Something about the work made me feel: “Don’t take advantage of the fact that you can do whatever you like, in here, just so you can be lazy and careless” … I actually think it’s a question of respect …

For me, there’s a tension which emerges in this work, between absolute relativism (every individual has their own opinion about the right way to do things) and counter to that, a sort of unspoken collective agreement – the emergence of a group sense of care – the idea that you shouldn’t just be careless – a group sense of morality or something …

We went off to pick up the sideboard and TV from our place. When we got back, we could see through the window, the Locksmith people were tidying up a bit in there. That made us laugh.

I thought that was really interesting. I was sad that the timelapse was not still running at that point. I thought how funny it would be to see Push and Pull happening on the video, all chaotic and frenzied, and then, when the session finishes and everyone has gone home, you would see the Locksmith folks coming in and tidying it all up again…

It was nice to think of this being the actual home of the Locksmith people.
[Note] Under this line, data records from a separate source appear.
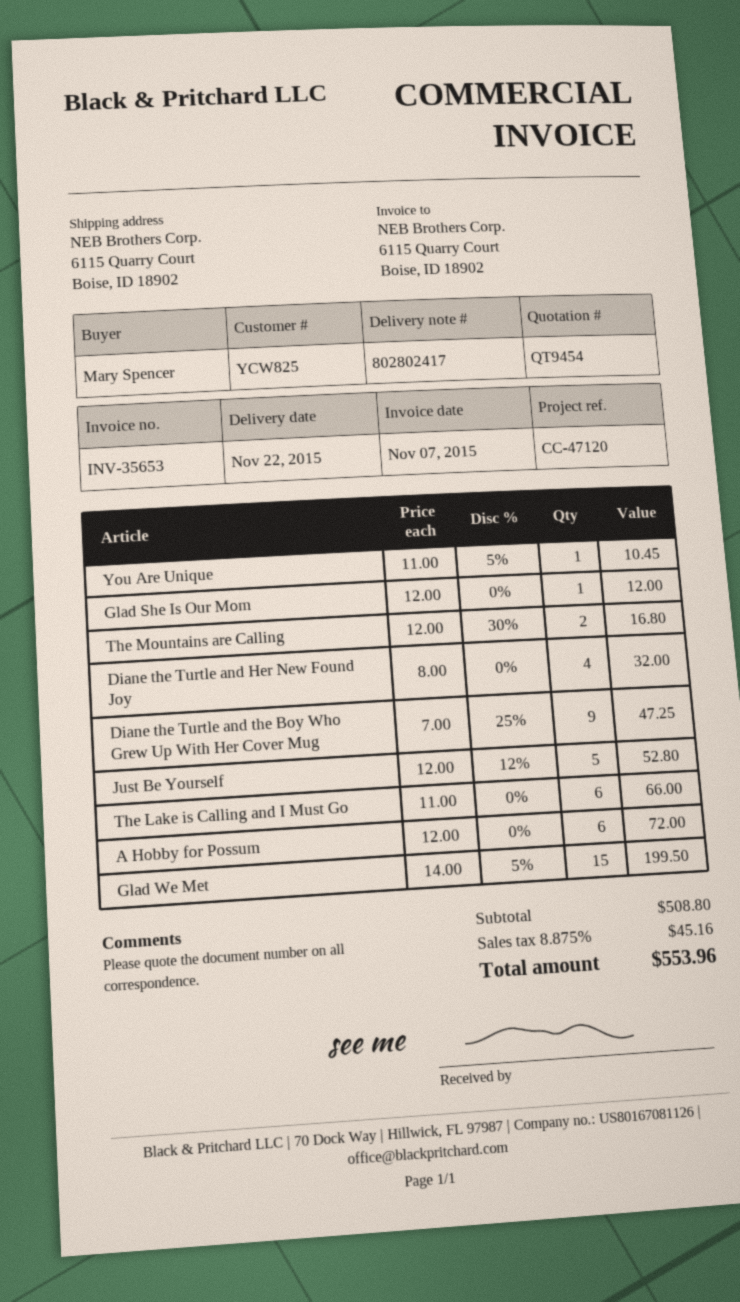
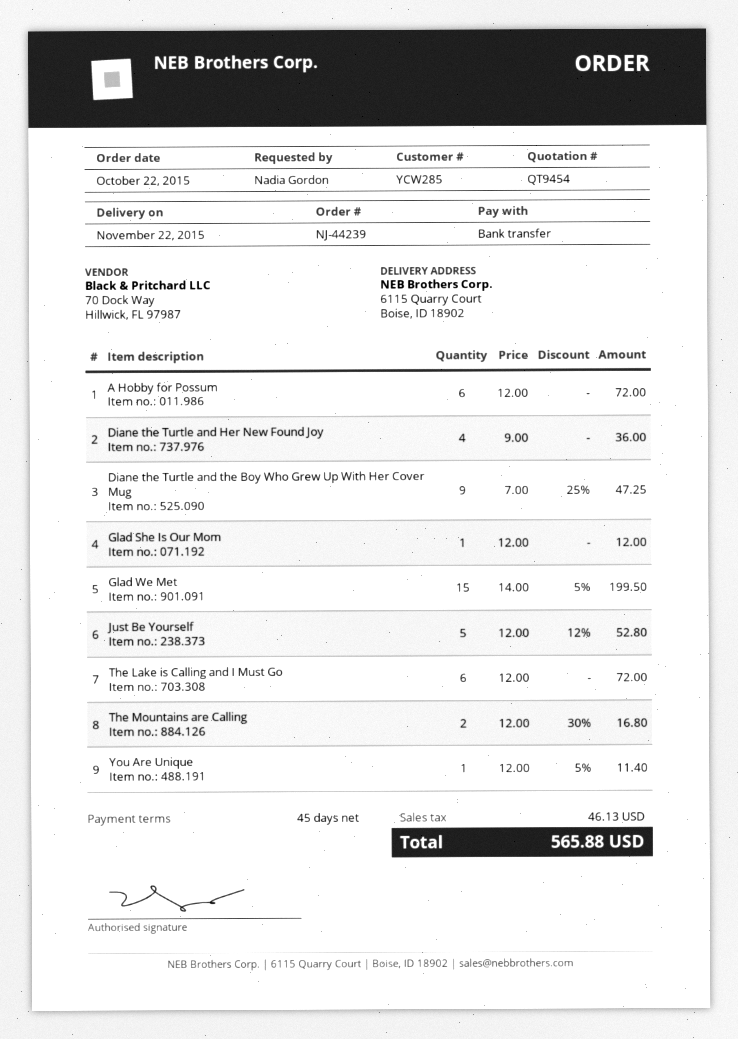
customer number: YCW825 -> YCW285
ordered by: Mary Spencer -> Nadia Gordon
You Are Unique: 1 x 11.00 - 5% = 10.45 -> 1 x 12.00 - 5% = 11.40
Diane the Turtle and Her New Found Joy: 4 x 8.00 = 32.00 -> 4 x 9.00 = 36.00
The Lake is Calling and I Must Go: 6 x 11.00 = 66.00 -> 6 x 12.00 = 72.00
tax: 45.16 -> 46.13
total: 553.96 -> 565.88

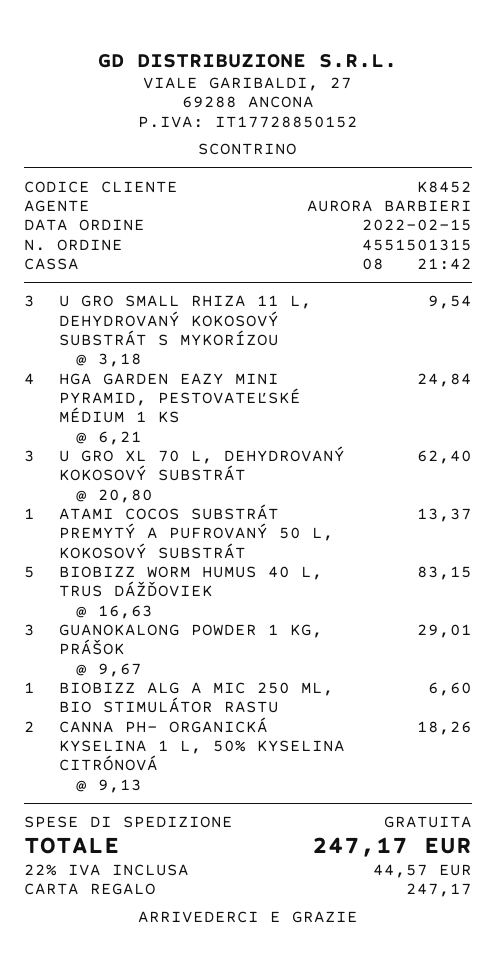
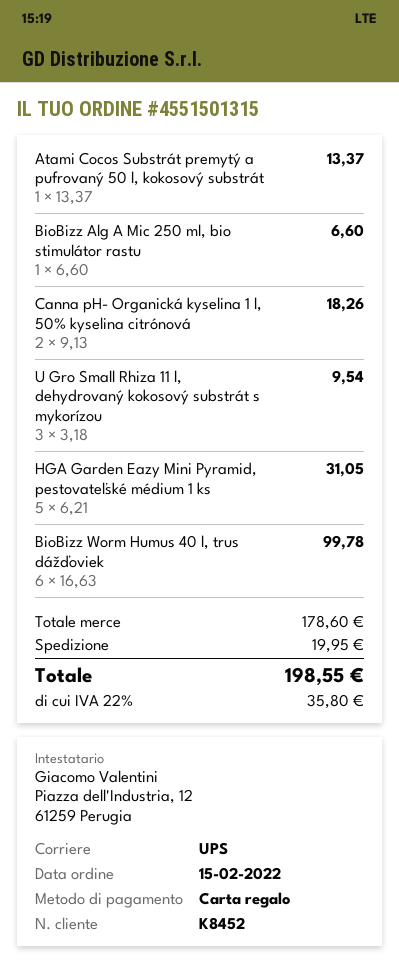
HGA GARDEN EAZY MINI PYRAMID, PESTOVATEĽSKÉ MÉDIUM 1 KS: 4 x 6.21 = 24.84 -> 5 x 6.21 = 31.05
U GRO XL 70 L, DEHYDROVANÝ KOKOSOVÝ SUBSTRÁT: 3 x 20.80 = 62.40 -> none
BIOBIZZ WORM HUMUS 40 L, TRUS DÁŽĎOVIEK: 5 x 16.63 = 83.15 -> 6 x 16.63 = 99.78
GUANOKALONG POWDER 1 KG, PRÁŠOK: 3 x 9.67 = 29.01 -> none
shipping: 0.00 -> 19.95
tax: 22% = 44.57 -> 22% = 35.80
total: 247.17 -> 198.55

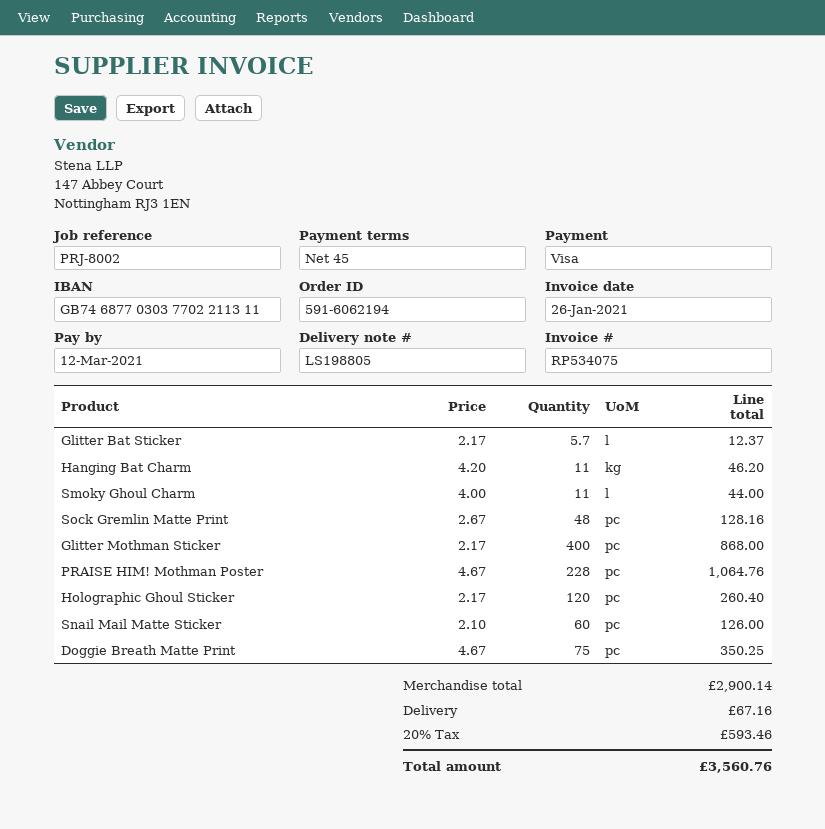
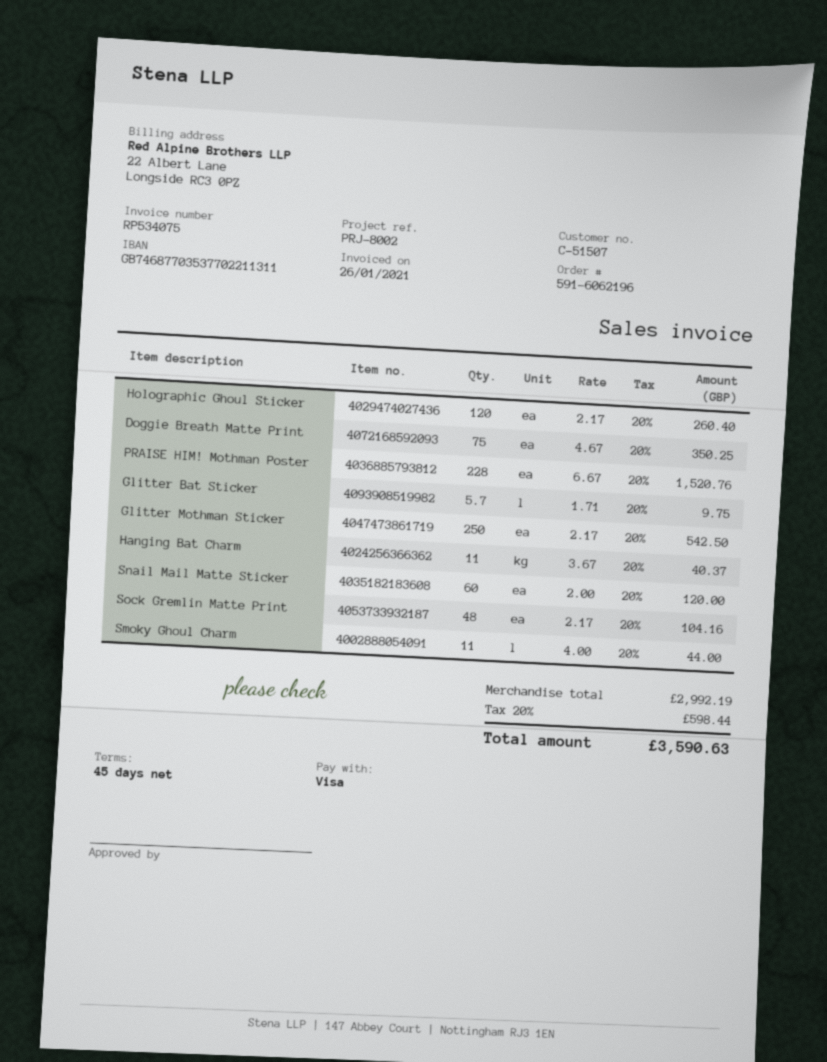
order number: 591-6062194 -> 591-6062196
bank account: GB74687703037702211311 -> GB74687703537702211311
Glitter Bat Sticker: 5.7 x 2.17 = 12.37 -> 5.7 x 1.71 = 9.75
Hanging Bat Charm: 11 x 4.20 = 46.20 -> 11 x 3.67 = 40.37
Sock Gremlin Matte Print: 48 x 2.67 = 128.16 -> 48 x 2.17 = 104.16
Glitter Mothman Sticker: 400 x 2.17 = 868.00 -> 250 x 2.17 = 542.50
PRAISE HIM! Mothman Poster: 228 x 4.67 = 1064.76 -> 228 x 6.67 = 1520.76
Snail Mail Matte Sticker: 60 x 2.10 = 126.00 -> 60 x 2.00 = 120.00
subtotal: 2900.14 -> 2992.19
shipping: 67.16 -> none
tax: 20% = 593.46 -> 20% = 598.44
total: 3560.76 -> 3590.63

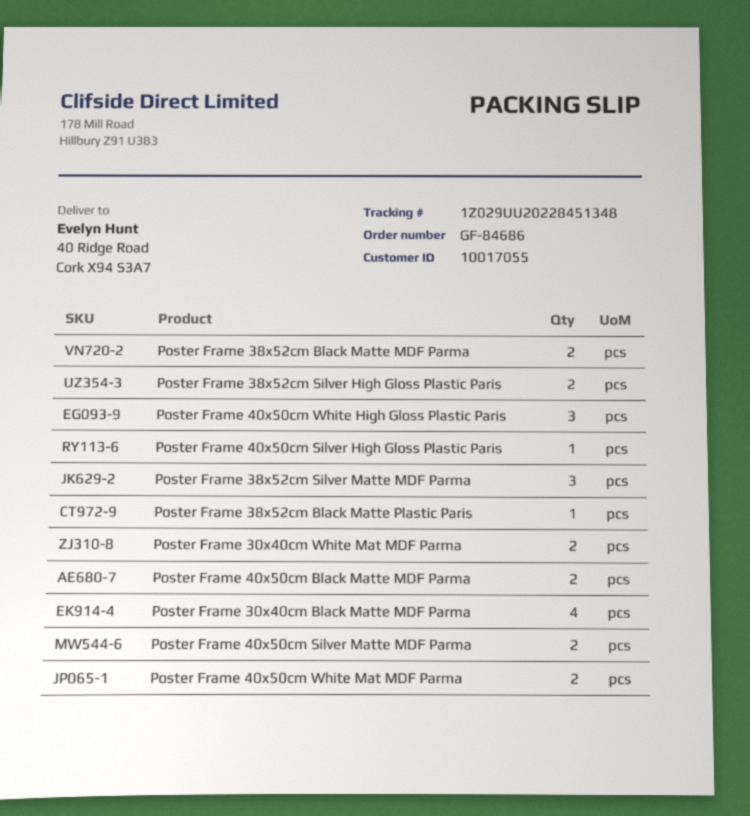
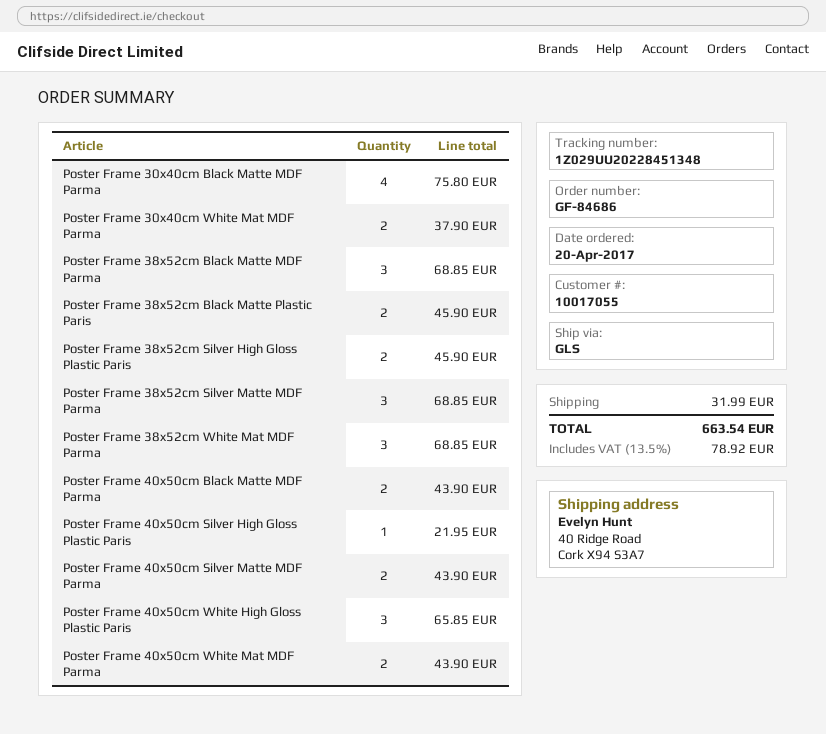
Poster Frame 38x52cm Black Matte MDF Parma: 2 -> 3
Poster Frame 38x52cm Black Matte Plastic Paris: 1 -> 2
Poster Frame 38x52cm White Mat MDF Parma: none -> 3

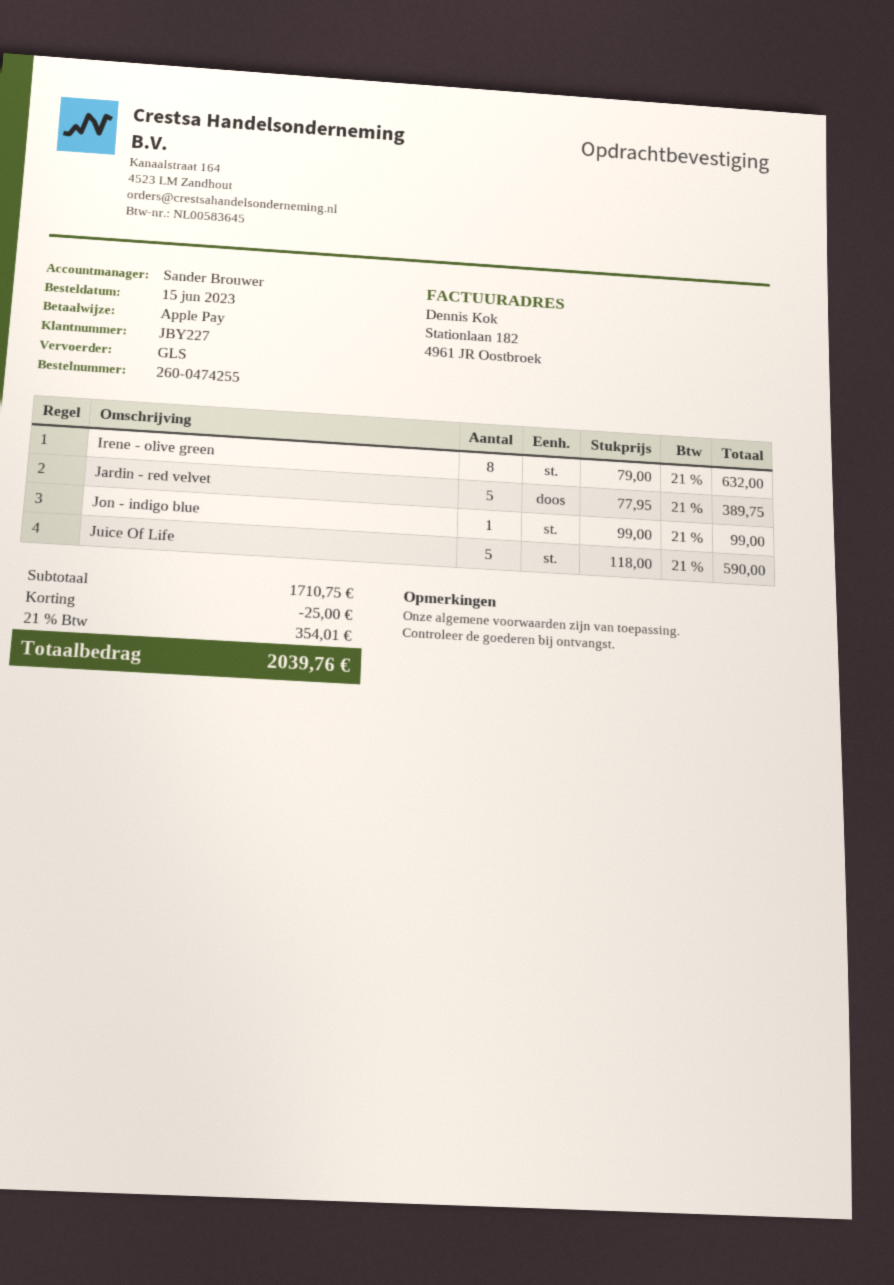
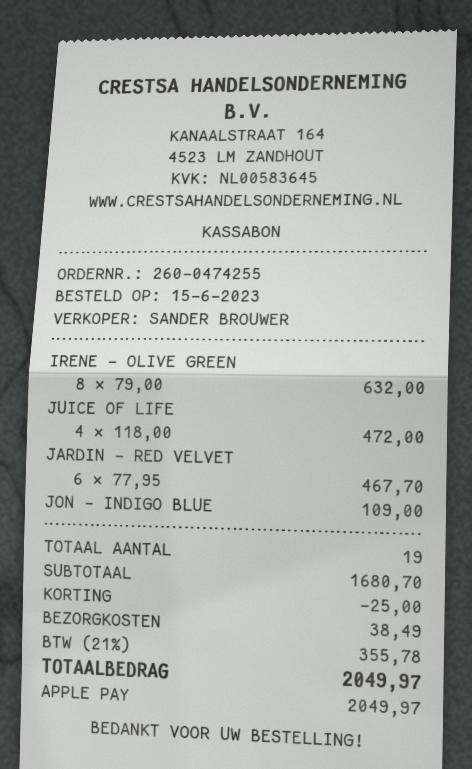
Jardin - red velvet: 5 x 77.95 = 389.75 -> 6 x 77.95 = 467.70
Jon - indigo blue: 1 x 99.00 = 99.00 -> 1 x 109.00 = 109.00
Juice Of Life: 5 x 118.00 = 590.00 -> 4 x 118.00 = 472.00
subtotal: 1710.75 -> 1680.70
shipping: none -> 38.49
tax: 21% = 354.01 -> 21% = 355.78
total: 2039.76 -> 2049.97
But I do remember wondering as we left, do they really get it? Or do they just think we’ve made a big mess in their gallery? It mattered to me that they understood the idea of the emergence of the piece. The beauty of the space which has been opened up, with a different set of rules…

Of course they took down the knives from the wall. They jokingly said they would have to “confiscate” them. I felt like apologising, because suddenly the rule-lessness of the space became wrong. There’s a general rule in society that very sharp knives stuck into the wall, that could fall at any moment onto someone’s toe, is a bad thing …

hilik with his knives
[Hilik Mirankar setting up his knives – early in the evening…]

I was aware that we had all been ignoring that rule for a while … and i think maybe there was a certain kind of politeness going around. Like, this man has come along with his knives, that’s the thing he does, so we don’t want to discourage his participation. But i think that everyone in the room knew that the sharp knives were dangerous, and they shouldn’t stay there. Normal social rules say they shouldn’t stay there – and this installation isn’t an exception to those rules.

So that was an interesting thing to realise. That even though we are in this space that seems rule-less, we are still operating within the exact same legal framework as the rest of society, in a semi-public space. I felt those rules in my body. The whole time, when i saw the knives stuck in the wall, or thought of the knives, there was a physical reaction in me. I wanted to pull them down. It was a physical desire. These are not just mental concept of “should”. It comes from the body. A tangible physical anxiety to make a change …


One Comment on “Kaprow! We are live!”

  1. 1 Tim said at 8:10 pm on June 8th, 2009:

    Lizzie, this is quite lovely; reading it felt like having a conversation with you. I’m amazed you could recall so much. I especially liked this scene which involved cutting out pictures from a book of manga comics: “and then I thought, what am I going to do with these pictures? I figured, well, I’ll just put them on the floor here in front of me.” The blog is great too – I feel almost a part of it.